[Modification records]

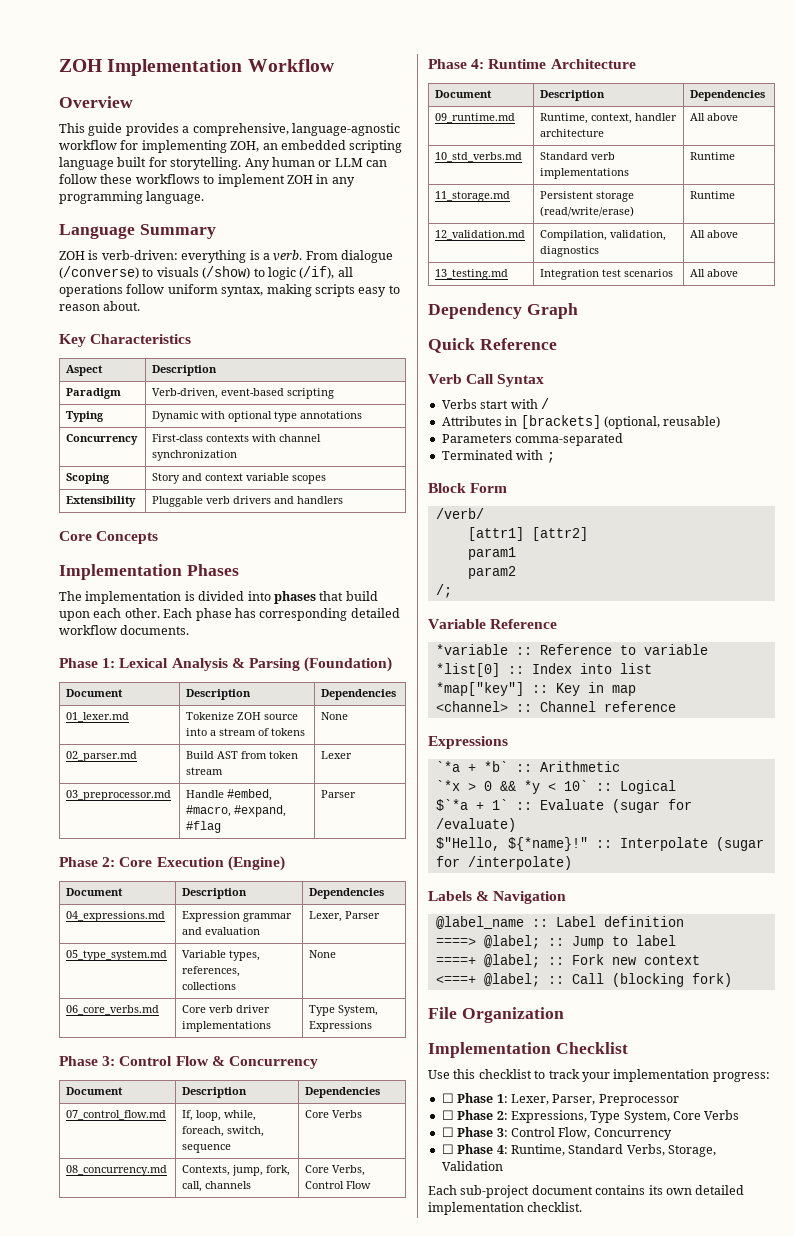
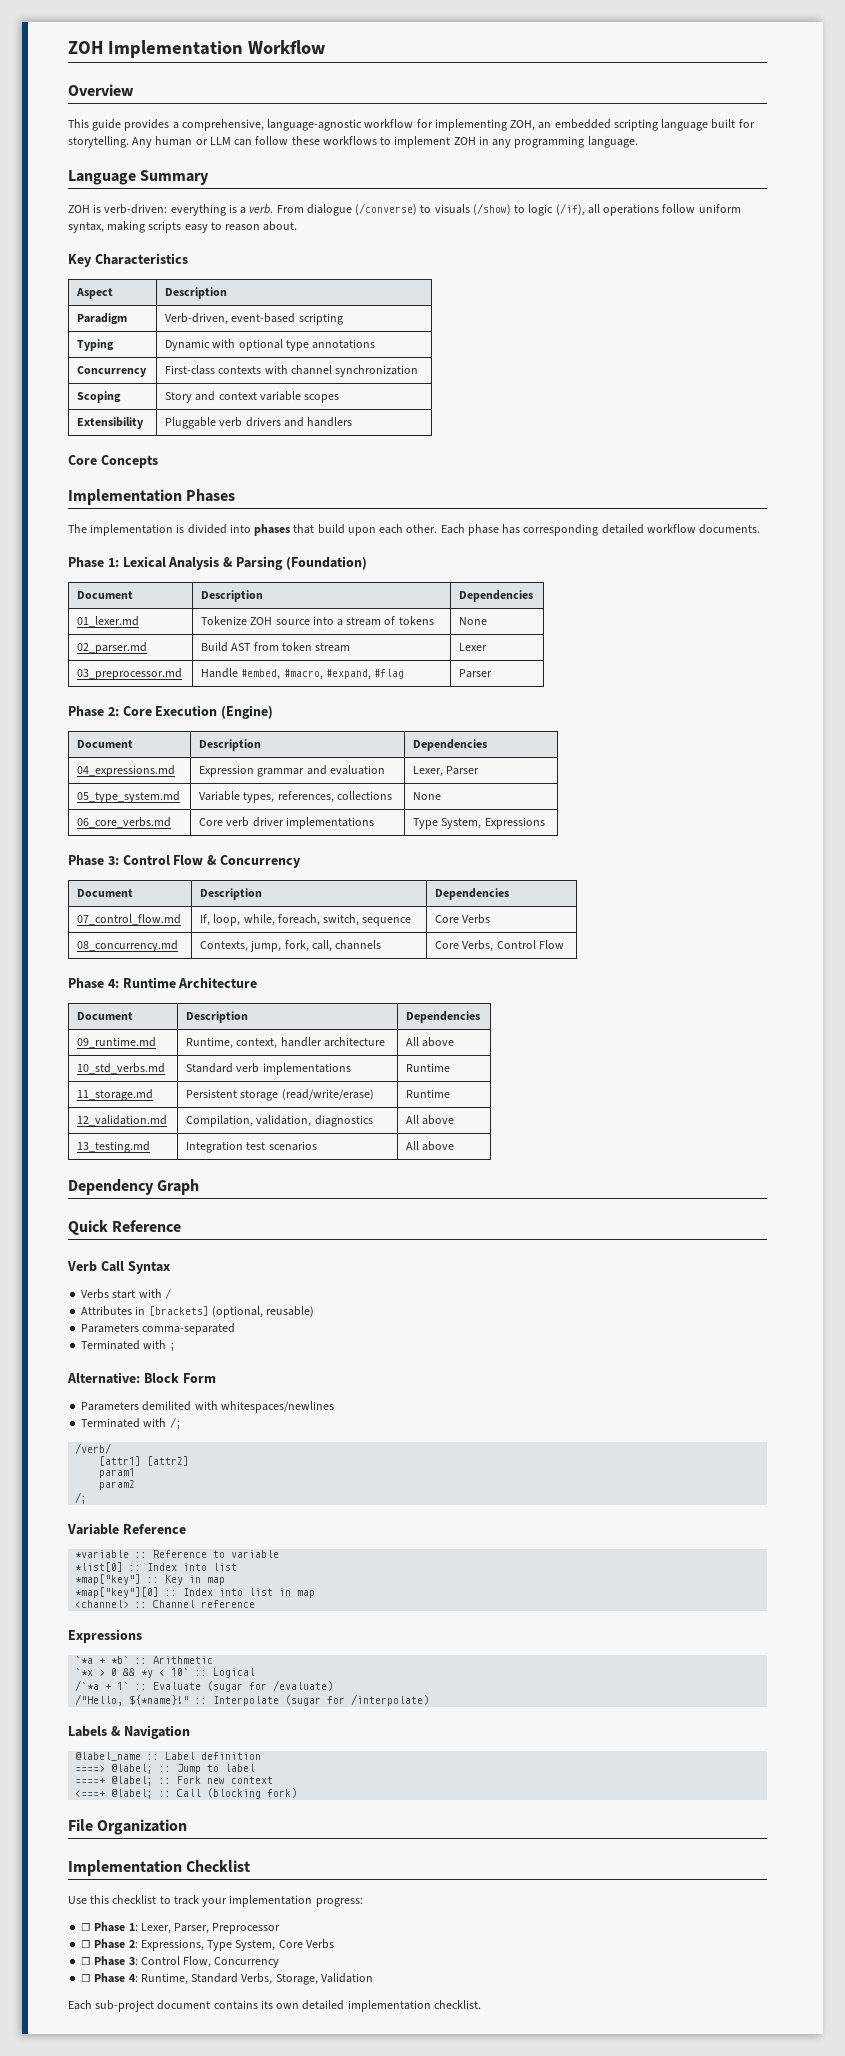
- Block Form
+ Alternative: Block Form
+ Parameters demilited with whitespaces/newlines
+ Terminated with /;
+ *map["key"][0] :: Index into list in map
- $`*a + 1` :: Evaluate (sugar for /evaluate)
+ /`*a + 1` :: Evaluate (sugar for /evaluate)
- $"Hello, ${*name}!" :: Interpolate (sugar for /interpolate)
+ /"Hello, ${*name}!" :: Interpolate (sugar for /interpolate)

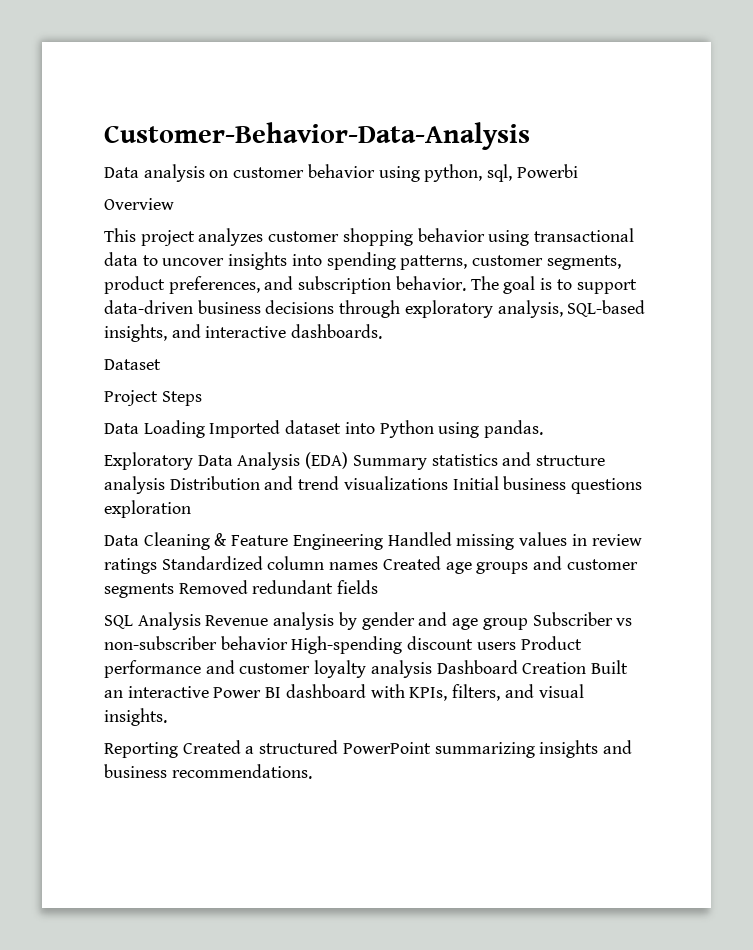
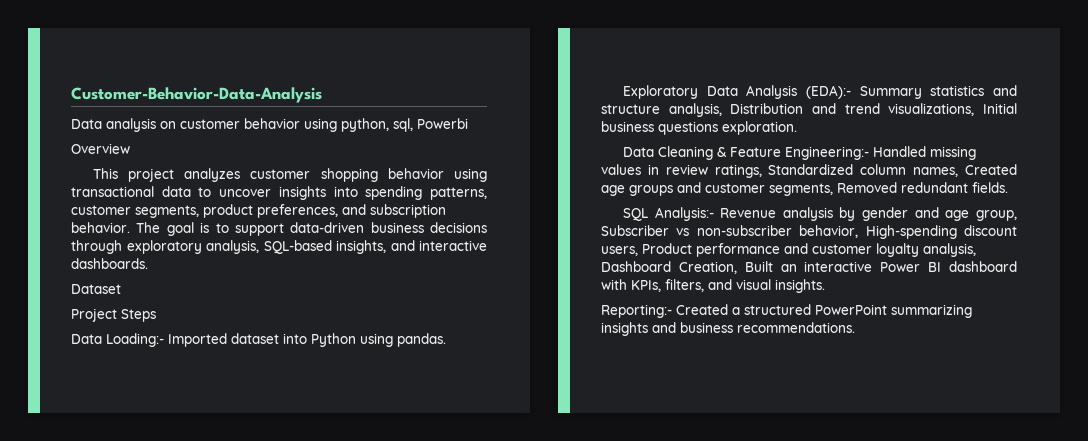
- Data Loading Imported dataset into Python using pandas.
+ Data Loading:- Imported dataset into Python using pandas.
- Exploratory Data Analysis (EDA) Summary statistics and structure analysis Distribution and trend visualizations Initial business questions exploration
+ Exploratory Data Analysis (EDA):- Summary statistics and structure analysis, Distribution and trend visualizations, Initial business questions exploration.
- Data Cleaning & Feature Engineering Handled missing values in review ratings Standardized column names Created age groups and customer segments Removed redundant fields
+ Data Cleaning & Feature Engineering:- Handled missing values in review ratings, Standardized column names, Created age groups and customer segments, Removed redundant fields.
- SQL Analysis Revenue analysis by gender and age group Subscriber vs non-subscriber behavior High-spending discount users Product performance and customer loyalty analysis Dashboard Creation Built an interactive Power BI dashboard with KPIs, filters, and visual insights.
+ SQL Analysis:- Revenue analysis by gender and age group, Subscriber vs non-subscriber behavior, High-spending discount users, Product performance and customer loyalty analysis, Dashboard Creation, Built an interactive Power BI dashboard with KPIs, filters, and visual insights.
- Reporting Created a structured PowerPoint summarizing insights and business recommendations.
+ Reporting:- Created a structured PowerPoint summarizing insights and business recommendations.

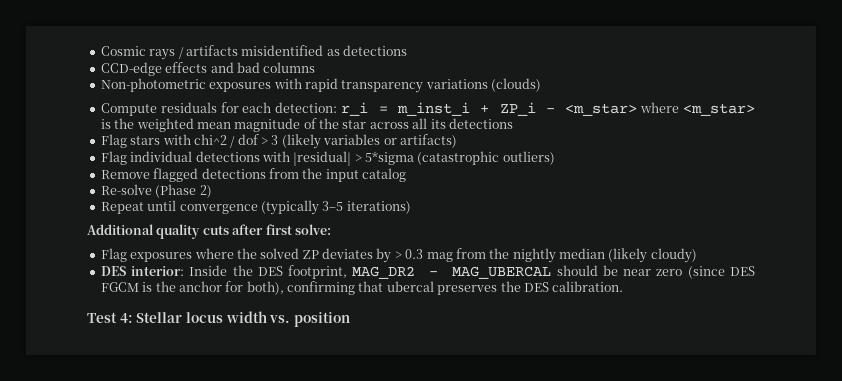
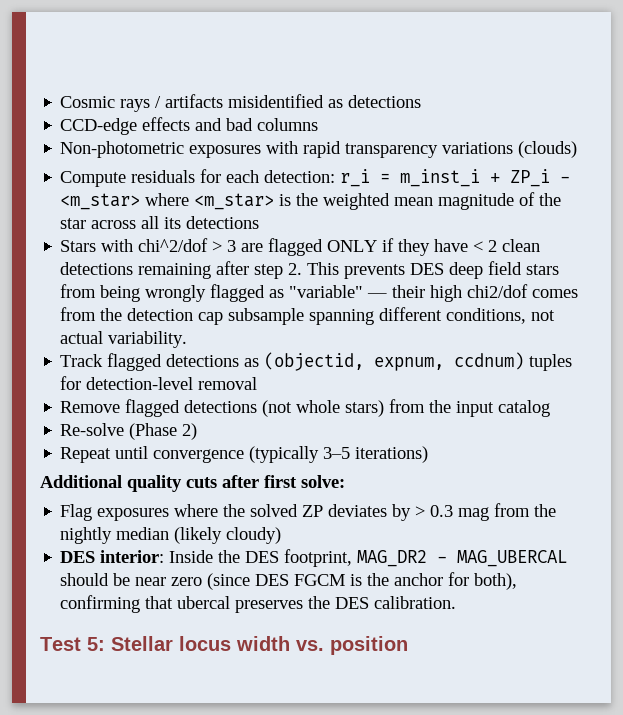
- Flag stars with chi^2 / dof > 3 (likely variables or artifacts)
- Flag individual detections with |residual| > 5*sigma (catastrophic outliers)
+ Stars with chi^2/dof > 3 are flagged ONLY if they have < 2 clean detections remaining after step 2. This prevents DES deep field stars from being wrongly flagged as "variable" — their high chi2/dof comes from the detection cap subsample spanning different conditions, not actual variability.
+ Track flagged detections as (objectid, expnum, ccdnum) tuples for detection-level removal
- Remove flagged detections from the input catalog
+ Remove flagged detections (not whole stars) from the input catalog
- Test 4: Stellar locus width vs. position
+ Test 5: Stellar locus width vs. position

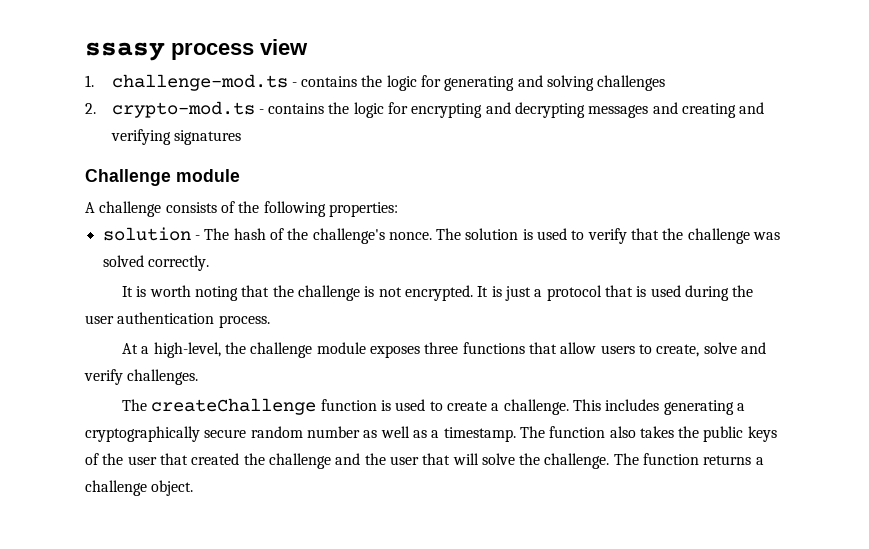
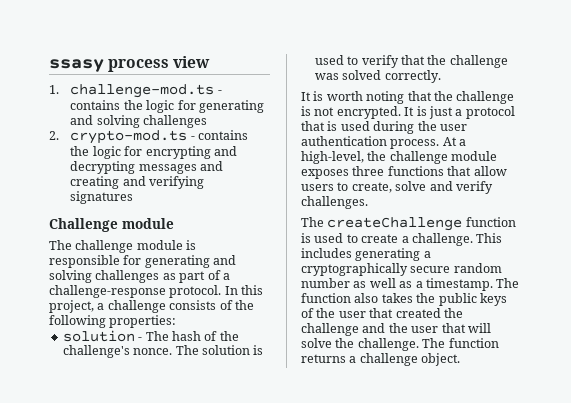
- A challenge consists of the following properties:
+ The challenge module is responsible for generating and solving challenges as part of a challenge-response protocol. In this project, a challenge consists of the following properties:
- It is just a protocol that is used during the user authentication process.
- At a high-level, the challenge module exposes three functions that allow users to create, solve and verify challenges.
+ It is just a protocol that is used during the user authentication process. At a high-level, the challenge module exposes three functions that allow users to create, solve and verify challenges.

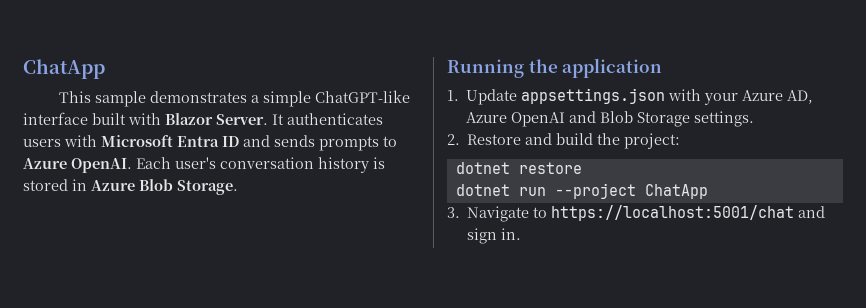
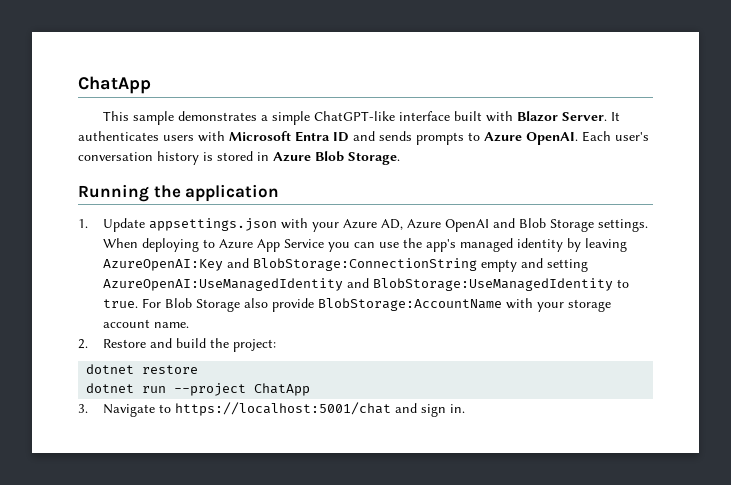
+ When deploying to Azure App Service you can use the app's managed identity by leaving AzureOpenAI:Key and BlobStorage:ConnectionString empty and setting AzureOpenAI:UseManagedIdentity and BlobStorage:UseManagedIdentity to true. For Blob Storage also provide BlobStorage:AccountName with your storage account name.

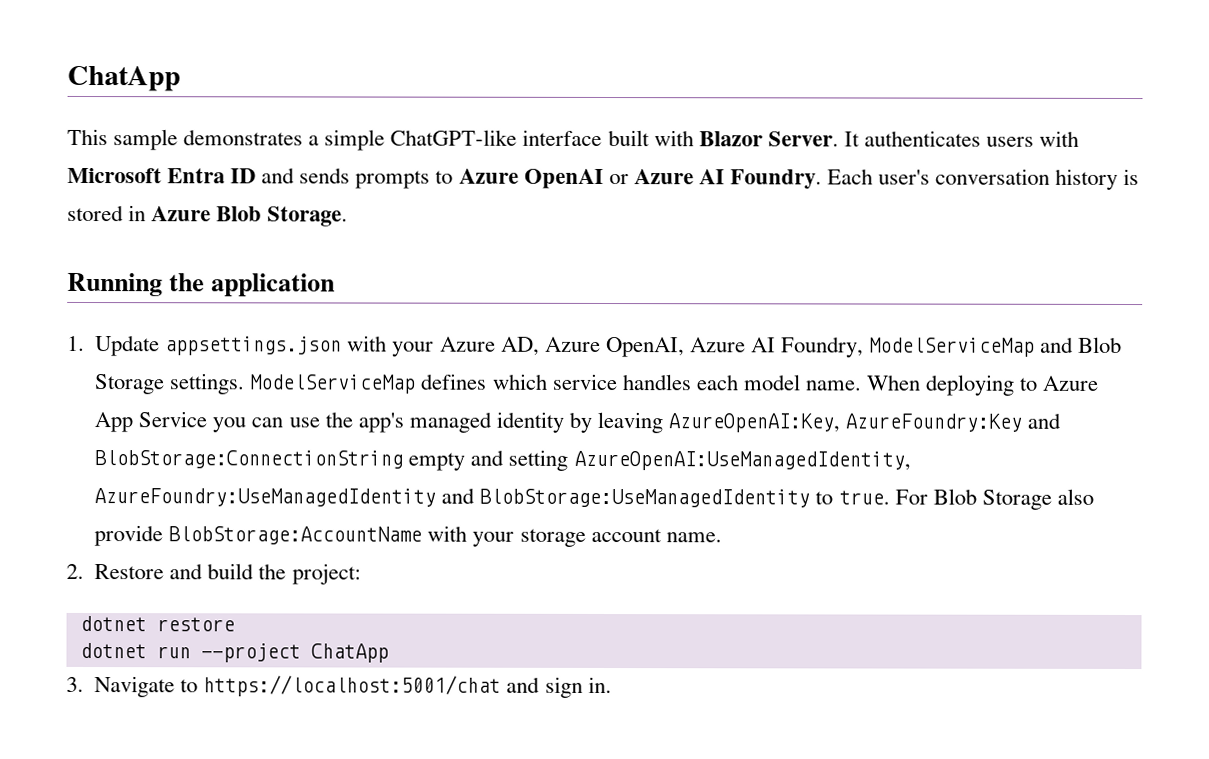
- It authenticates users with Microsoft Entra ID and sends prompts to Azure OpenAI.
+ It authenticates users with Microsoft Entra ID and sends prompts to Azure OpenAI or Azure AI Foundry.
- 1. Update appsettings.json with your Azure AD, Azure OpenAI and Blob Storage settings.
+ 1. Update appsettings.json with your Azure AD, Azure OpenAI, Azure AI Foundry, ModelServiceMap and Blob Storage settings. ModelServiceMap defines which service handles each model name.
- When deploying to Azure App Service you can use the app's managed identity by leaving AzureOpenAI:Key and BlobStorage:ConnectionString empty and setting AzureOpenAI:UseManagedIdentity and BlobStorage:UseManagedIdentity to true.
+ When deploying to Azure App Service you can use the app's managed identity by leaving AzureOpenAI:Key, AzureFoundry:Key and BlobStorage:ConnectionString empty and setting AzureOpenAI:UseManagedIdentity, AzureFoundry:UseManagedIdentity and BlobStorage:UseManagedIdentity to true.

_Problem description_
Filter the records down to the lines that contain the string "module", and copy those lines.

_Exercise solution_
+ The challenge module is responsible for generating and solving challenges as part of a challenge-response protocol. In this project, a challenge consists of the following properties:
- At a high-level, the challenge module exposes three functions that allow users to create, solve and verify challenges.
+ It is just a protocol that is used during the user authentication process. At a high-level, the challenge module exposes three functions that allow users to create, solve and verify challenges.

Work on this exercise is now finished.